Hidden in Design

05 Dec 2017

Hidden in plain Design

I am currently at the beginnings of my software engineering journey, as such I have vast amounts of knowledge, yet to be discovered; one of which are design patterns. Previouse to my software engineering class I have not had a formal introduction to what design patterns are, infact from my years of Googling coding information I have rarly heard mention of them either. That said I hope to change all of this to level up in terms of coding ability.

Design Patterns are established to help create a standard for new comers to follow; similarly I find that data structures are also like this. In a introductory Computer Science class a student will learn the theory behind data structures such as heaps, stacks, or hashes and end up implementing their own version based on the patterns set in place. Some design patterns are being used in the logic behind higher level languages and Classes. Just as much of this is black boxed to the users, there are APIs for the before mentioned data strucures in some languages.

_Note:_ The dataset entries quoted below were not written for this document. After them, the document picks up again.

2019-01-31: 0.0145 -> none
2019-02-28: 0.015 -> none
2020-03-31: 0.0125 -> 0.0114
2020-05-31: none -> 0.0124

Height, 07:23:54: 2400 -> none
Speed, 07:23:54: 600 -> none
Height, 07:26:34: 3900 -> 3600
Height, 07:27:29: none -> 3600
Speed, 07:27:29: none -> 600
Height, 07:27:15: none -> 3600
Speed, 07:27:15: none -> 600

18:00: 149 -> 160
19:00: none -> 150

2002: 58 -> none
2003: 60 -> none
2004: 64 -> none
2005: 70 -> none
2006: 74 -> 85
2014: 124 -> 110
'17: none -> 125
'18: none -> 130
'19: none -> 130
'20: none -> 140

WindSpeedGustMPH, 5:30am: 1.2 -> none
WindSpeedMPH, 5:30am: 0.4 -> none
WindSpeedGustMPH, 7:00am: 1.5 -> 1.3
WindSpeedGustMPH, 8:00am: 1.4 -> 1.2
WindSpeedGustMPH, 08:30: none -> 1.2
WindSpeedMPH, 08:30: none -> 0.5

Alot of articles on design patterns mention that they are eventually learned, via trial by fire, hence design ‘patterns’. We see this in everyday life with underlying no nonsensical efficient Maps or even the mental maps that we construct of common place that we visti in our lives. Going to shop at a store we visit weekly, we create mental mapes of the stores’ sections everytime we go. To make things more efficeint we remeber which way goes straight to the vegetables section instead of randomly guessing where in the store the seciton was. Physical maps are like design patterns in the sense that the map is there to show new people the location of where things are; reducing the trial and error of guessing which is the best/shortest path to take.